Siège de CHF, Delmas 19

 Un autre travailleur, pas convaincu, a demandé pourquoi CHF n’organise pas d’autres comités pour faire face aux diverses choses qu’elle fait en Haïti. Le porte-parole et Mme Nicole n’avaient pas de réponse.

Maintenant, il était 11h00. Joegodson alla trouver un bénéficiaire de ces abris que ces charpentiers haïtiens ont construits pour CHF. Il a parlé à une femme de la région qui vivait maintenant dans un abri de CHF. Il lui demanda comment elle l’aime. Elle lui a dit que les gens avaient à dire qu’ils les aiment parce que c’était la seule chose offerte. Mais en réalité, dit-elle, les gens dormaient mal à l’aise en eux. Ils étaient en plastique et les voleurs pourraient y pénétrer avec un couteau. Si seulement ils avaient eu l’argent à la place, dit-elle, ils auraient pu faire eux-mêmes des logements décents.

Joegodson a terminé à temps pour qu’il puisse rejoindre sa financée Antonia et ensuite aller rencontrer le pasteur qui, comme le lecteur le sait, lui conseilla de prendre un emploi rémunéré en tant que menuisier afin d’assurer une maison pour sa nouvelle famille.

Plus tard, les deux auteurs ont parlé entre le Canada et l’Haïti, avec beaucoup entre ces deux pays.

Joegodson souffrait de savoir que certaines personnes laissaient entendre que Antonia et lui ne devraient pas avoir le bébé. L’idée même d’une interruption de grossesse a été trop douloureuse à considérer. La réponse à la pauvreté et l’injustice n’est pas la contraception.

Joegodson a été également inquiété par les conseils de son pasteur, mais d’un autre sens. Est-il vrai que, en réponse à la parentalité, il faut accepter la corruption et l’injustice dans le but d’assurer la subsistance de votre propre famille? Si oui, alors quel monde est-ce que l’enfant hérite-il? Comment pouvez-vous honnêtement élever un enfant en bonne santé si vous vous résignez à une société malsaine? Que pouvez-vous apprendre à votre enfant sur la justice et la vérité si vous refusez de faire face à l’injustice et les mensonges? Quels conseils donnerait-le pasteur à Martin Luther King? Mohandas Gandhi? Vandana Shiva? ”Tu vas être un parent maintenant, alors il est temps d’oublier toute cette affaire de justice sociale et de te rendre au travail!” Que doit penser le pasteur de Jésus-Christ?
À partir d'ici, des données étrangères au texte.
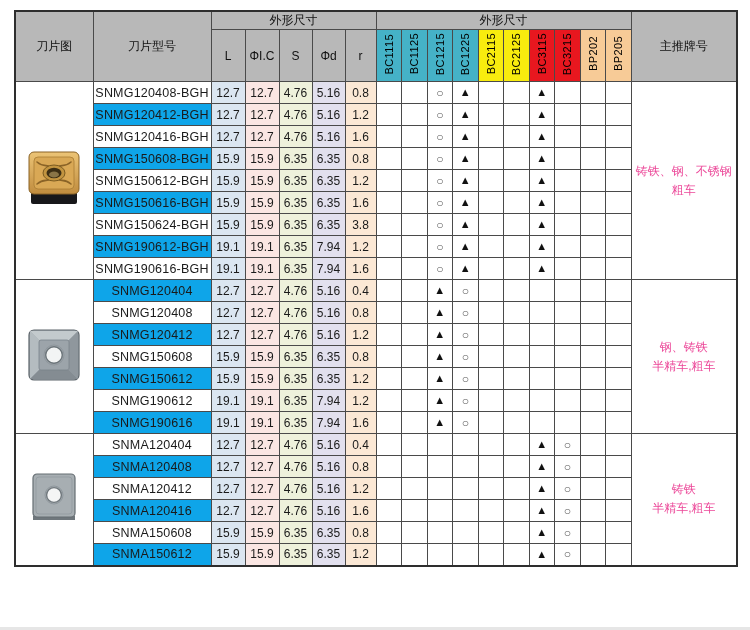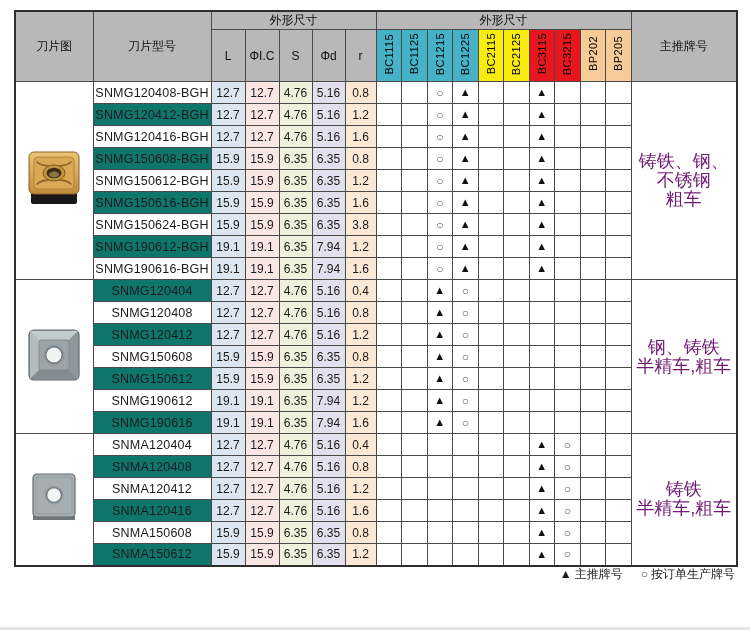"SNMG120412-BGH" tr.alt td.model-cell { background: #0f766e -> #0ea5e9 }
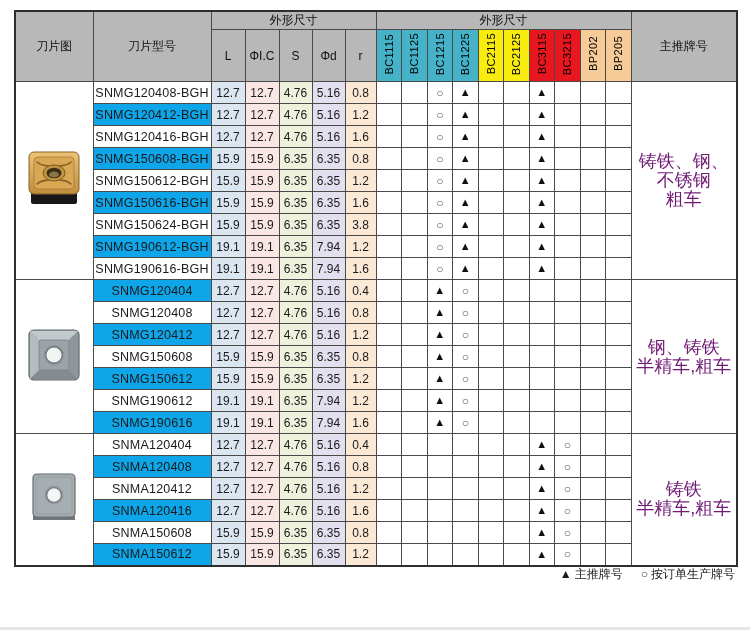"铸铁、钢、不锈钢" td.groove-cell { color: #701a75 -> #ec4899; font-size: 18px -> 12px }
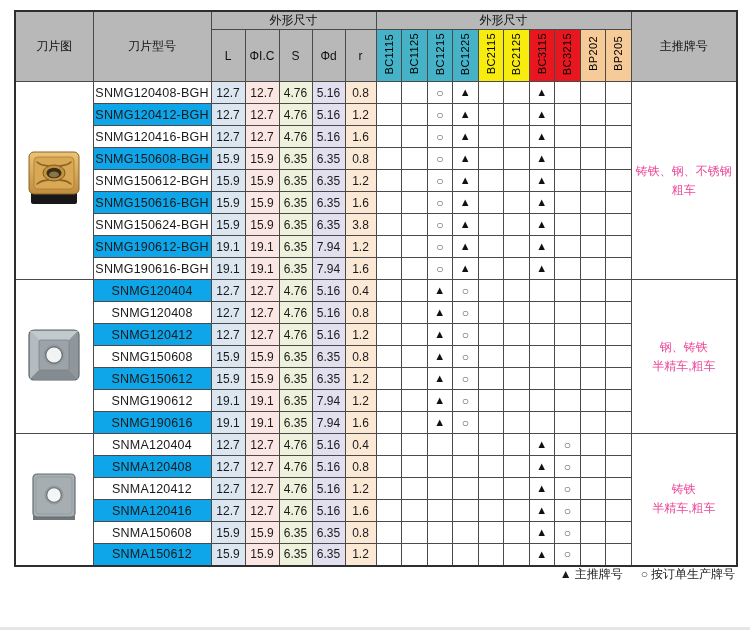"▲ 主推牌号" div.legend { html: <div> <span> <span>▲</span><span>主推牌号</span> </span> <span> <span>○</span><span>按订单生产牌号</span> </span> </div> -> none }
Bien sûr, Joegodson sait que, peu importe combien de temps il travaille, il y’a une grande chance qu’il ne sera jamais payé. Avec l’argent que CHF dépense pour chaque logement conçu à l’étranger, il pouvait construire sa future famille un château haïtien. Pendant ce temps, CHF ne paie pas les Haïtiens qui travaillent de longues heures et dont les familles sont en attente à la maison, faim.

Ainsi, les objectifs des deux auteurs restent vivants. Nous continuons à ouvrir une fenêtre de la décence – un échange équitable de biens – entre nos deux communautés, et toutes les terres entre les deux.